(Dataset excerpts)
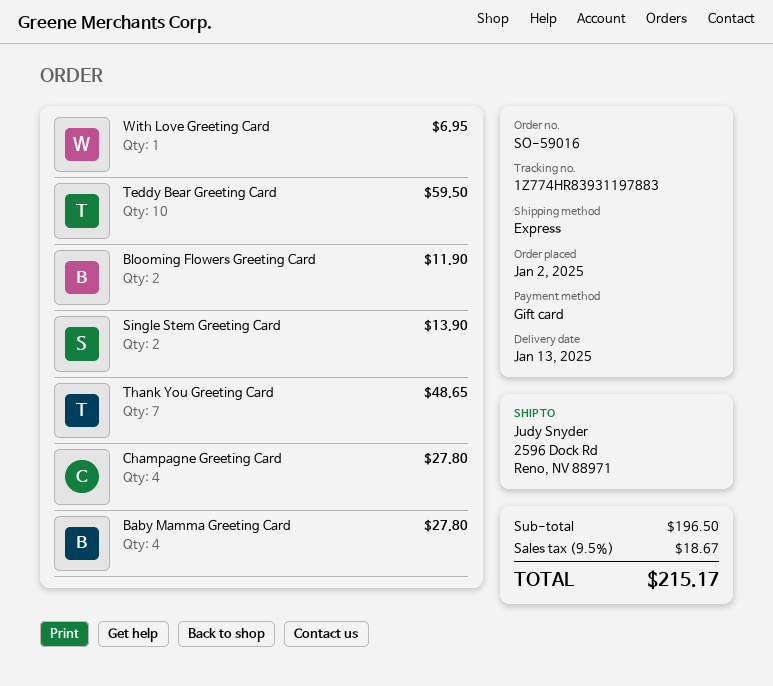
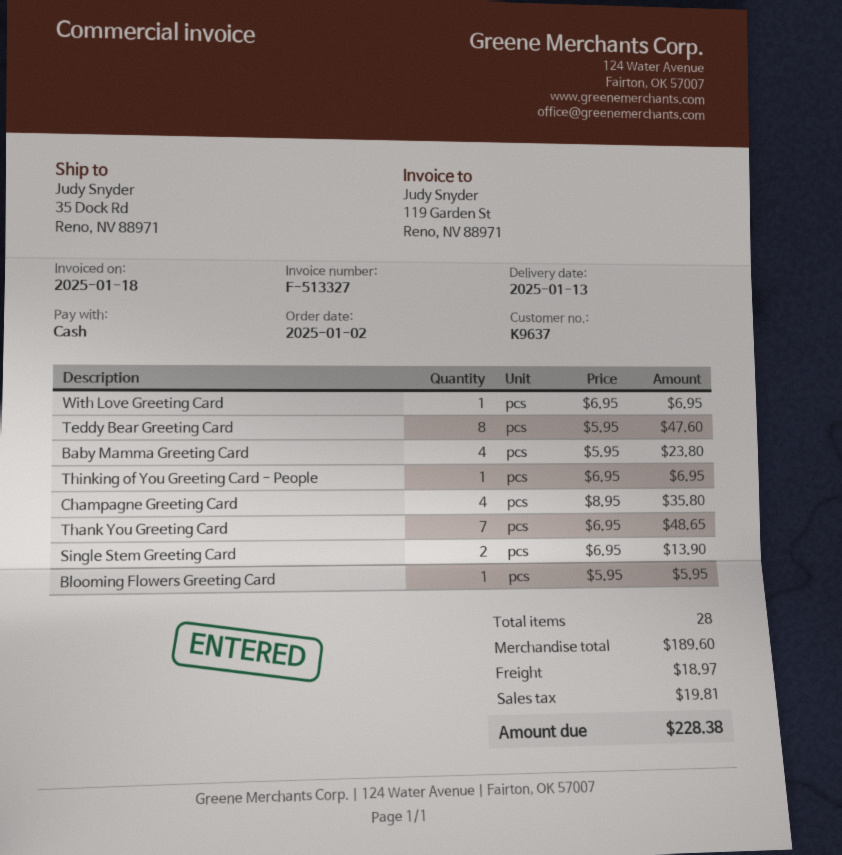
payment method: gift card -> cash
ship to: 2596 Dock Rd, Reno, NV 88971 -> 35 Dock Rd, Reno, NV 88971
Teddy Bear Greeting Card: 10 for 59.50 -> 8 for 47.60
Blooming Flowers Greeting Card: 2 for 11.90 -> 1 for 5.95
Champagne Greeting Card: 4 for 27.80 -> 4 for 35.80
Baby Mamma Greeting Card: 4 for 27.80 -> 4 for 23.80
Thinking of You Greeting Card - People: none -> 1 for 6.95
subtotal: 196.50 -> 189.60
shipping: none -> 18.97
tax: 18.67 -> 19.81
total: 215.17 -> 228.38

WORK REQUEST: With the pictures removed, print the entries above exactly.

WRITTEN RESPONSE:
payment method: gift card -> cash
ship to: 2596 Dock Rd, Reno, NV 88971 -> 35 Dock Rd, Reno, NV 88971
Teddy Bear Greeting Card: 10 for 59.50 -> 8 for 47.60
Blooming Flowers Greeting Card: 2 for 11.90 -> 1 for 5.95
Champagne Greeting Card: 4 for 27.80 -> 4 for 35.80
Baby Mamma Greeting Card: 4 for 27.80 -> 4 for 23.80
Thinking of You Greeting Card - People: none -> 1 for 6.95
subtotal: 196.50 -> 189.60
shipping: none -> 18.97
tax: 18.67 -> 19.81
total: 215.17 -> 228.38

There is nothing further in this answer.